Once again I find myself at a crisis point when it comes to wood for the burners.
In our first winter it was understandable. We’d moved onto the land in July, didn’t have a woodburner until December and I then spent my time finding dead-standing wood that was dry enough to burn straight away. For one reason or another (sometimes both), it wasn’t always quite dry enough and occasionally a smelly brown liquid would come back down the chimney at night, dripping on the concrete paving slab under the woodburner, and splashing nastily onto the floor.
But we were warm, with no heating bills, and I reassured myself that I’d be on top of the situation by the next winter.

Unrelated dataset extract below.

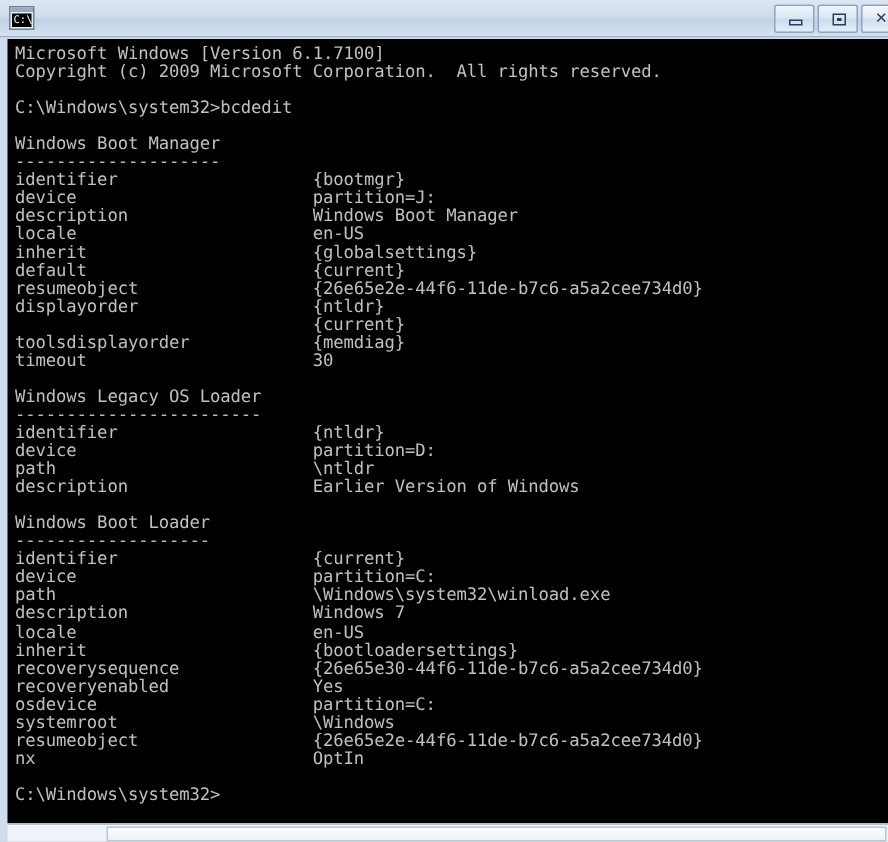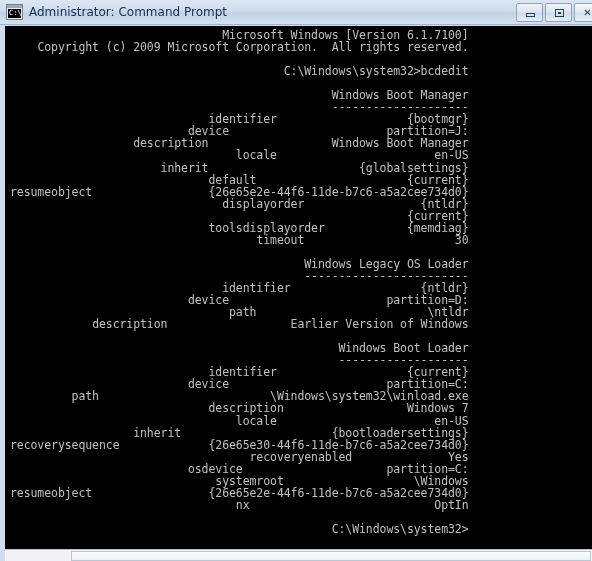"Administrator: Command Prompt" div.title-text { html: <div>Administrator: Command Prompt</div> -> none }
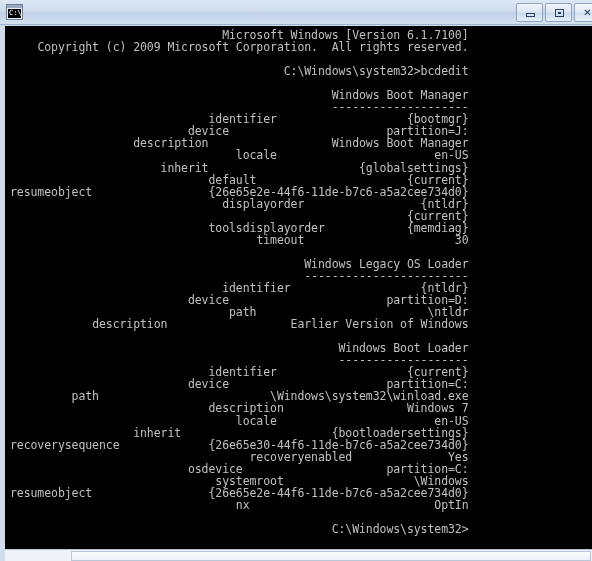"Microsoft Windows [Version 6.1.7100]" .console-text { text-align: right -> none }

However, spring, summer and autumn were spent largely building and running a yurt camp. And anyhow, a summer in the Dordogne is far too hot to don thick chainsaw trousers, helmet and gloves, and lug large bits of wood around. So instead, I marked all the dead trees I could find with a West-facing “X” at eye level.
Our second winter came and I found the marked trees easily enough, which I duly cut and burnt. This time I made a wood pile near the yurt, although I never got ahead of myself enough for it to become impressive. I also cut down half an acre of overstood coppice near our yurt for firewood for winter 2013/14. Like this:
In theory, the re-grown coppice will be cut in 2018 for use in 2020, but I’m sure some will go for fencing before then (or even yurt parts). By the end of the spring I’d pretty much exhausted the convenient dead-standing wood and was lugging wood from 60 metres away and more. Of course by hand and, naturally, uphill. (Is there any other way?)
But at least I could reassure myself I’d be on top of the situation by the following winter.
Now it is the following winter. It started well, with a covered wood store (made and part filled by our friends Alex and Laura)…
…but I still haven’t been more than a few weeks ahead of our need. Added to the firewood supply issue is the fact that we now have two yurts to heat, so two burners to feed, so nearly twice as much wood to find (we sometimes leave one yurt unheated during the day). I’m now going over 100 metres to find the nearest dead-standing wood, frustratingly passing the piles of cut coppice from last year that won’t be ready until next winter. I’ve also realised that those cut lengths are too long and they’ll need cutting, splitting and stacking under cover to dry over the summer or they still won’t be ready to burn.
But at least I have the reassurance that I’ll be on top of the situation by then. Won’t I?
Why am I blogging this? I suppose to tell you that all aspects of this self-sufficiency lark take time – and each year you only get it a little bit more right. Fifteen years from now I can imagine someone visiting, seeing our impressive wood pile, productive veggie patch and orchard, crops in the field, and established coppice, and telling us how “lucky we are” to have it all so easy.